Havluyu başımdan alarak tamamen ona döndüm. Tam ağzımı açıp birşey söyleyecekken sıcak çikolatasından bir yudum aldı. Yutkunurken boğazında oluşan hareketleri görünce boynuma indirdiğim havlu yüzünden terlemiştim. Dudaklarımla nefesimi üfleyerek kendimi serinletmeye çalışırken Taemin bana döndü. Bana baktığını hissedince ister istemez ben de ona döndüğümde bana bakıp gülmeye başladı. "Ne var?" Neye güldüğünü anlayamadığım için hala ona bakıyordum. O ise karnını tutarak gülüyordu. "Yah!" Elimdeki havluyla ona vurunca havlu darbesine karşı kendini korumak için ellerini kaldırdı.
"Saçın..." Hala gülüyorken bir eliyle saçlarımı işaret etmişti. Oturduğum yerden kalkıp salonun köşesinde duran aynanın karşısına geçtiğimde Taemin'in neden bu kadar çok güldüğünü anlayabiliyordum. Saçlarımı havluyla kurulama tarzımdan dolayı tüm saçım birbirine dolanmıştı ve akan rimelim yüzünden Joker'in kız haline benziyordum.
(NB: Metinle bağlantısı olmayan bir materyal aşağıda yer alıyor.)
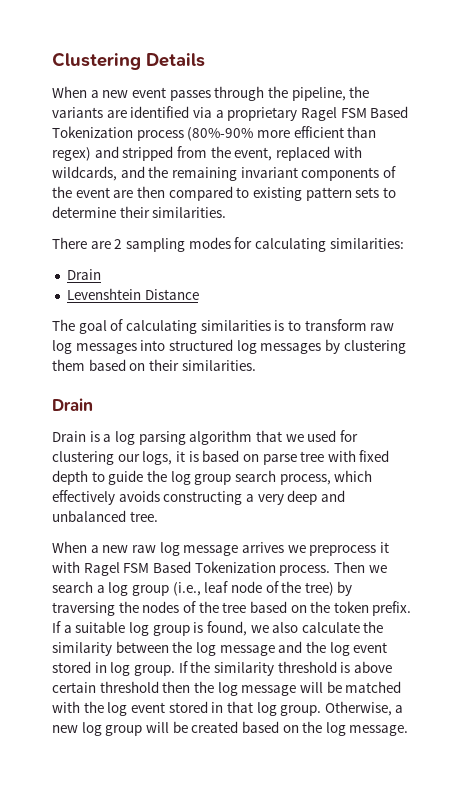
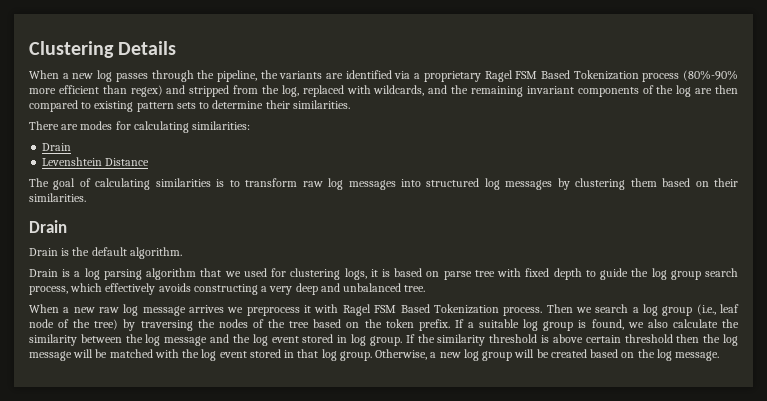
- When a new event passes through the pipeline, the variants are identified via a proprietary Ragel FSM Based Tokenization process (80%-90% more efficient than regex) and stripped from the event, replaced with wildcards, and the remaining invariant components of the event are then compared to existing pattern sets to determine their similarities.
+ When a new log passes through the pipeline, the variants are identified via a proprietary Ragel FSM Based Tokenization process (80%-90% more efficient than regex) and stripped from the log, replaced with wildcards, and the remaining invariant components of the log are then compared to existing pattern sets to determine their similarities.
- There are 2 sampling modes for calculating similarities:
+ There are modes for calculating similarities:
+ Drain is the default algorithm.
- Drain is a log parsing algorithm that we used for clustering our logs, it is based on parse tree with fixed depth to guide the log group search process, which effectively avoids constructing a very deep and unbalanced tree.
+ Drain is a log parsing algorithm that we used for clustering logs, it is based on parse tree with fixed depth to guide the log group search process, which effectively avoids constructing a very deep and unbalanced tree.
Taemin'in aynadaki yansımasını görünce zaten daha önce görmüş olmasına rağmen yüzümü saklamaya çalıştığımda ne zamandan beri Taemin'e karşı nasıl göründüğümü önemsiyor olduğum sorusuna cevap aradım. "Neden daha önce söylemedin?" Büyük ihtimalle ağlarken akmış olmalıydı, eve gelene kadar hiçbir şey söylemediğine inanamıyordum ama neden söylemediğini anlayabiliyordum.
Tekrar aynaya döndüğümde Taemin'in elinde bir şeylerle birlikte geldiğini gördüm. Yanımdan ne zaman ayrıldığını fark etmemiştim. Hala aynadan ona bakıyorken omuzlarımdan tutarak beni çevirdi. "Çünkü çok komiktin, bu yüzden söylemedim. Şimdi..." Elindeki tarağı aynanın önündeki masaya koyarak ıslak mendilin paketini açtı. "Dur da sileyim." Birden elini yüzüme götürünce geri çekildim ama arkamda duran masa daha fazla uzaklaşmama engel oluyordu. Taemin sanki geri çekildiğimi fark etmemiş gibiydi. Islak mendille yüzümdeki akmış rimeli silmeye devam ediyordu. Az önce yüzüme havlu fırlatan Taemin'in neden makyajımı temizlediğine bir anlam veremiyordum. Yapabildiğim tek şey Taemin'in yüzüne bakmamaya çalışmaktı. Havanın soğuk olmasına rağmen ortamın sıcaklığı beni bunaltıyordu. Taemin ıslak mendilin artık kullanılamayacak hale geldiğini görünce silme işlemini bıraktı. "Yine mi hasta oluyorsun? Yanakların kızarmış." Elini alnıma koyup endişeli bir şekilde bana bakınca elini indirerek ondan uzaklaştım.
"Ne hasta olması? İyiyim ben." Arkamı dönüp koltuğa doğru ilerlerken söylemiştim. Bir erkek bana bu kadar yakın durunca ister istemez yanaklarım kızarabiliyordu. Gyujin'in karşısında defalarca kez kızardığımı ve Taemin'in bu yüzden benimle dalga geçtiğini hatırlayabiliyordum.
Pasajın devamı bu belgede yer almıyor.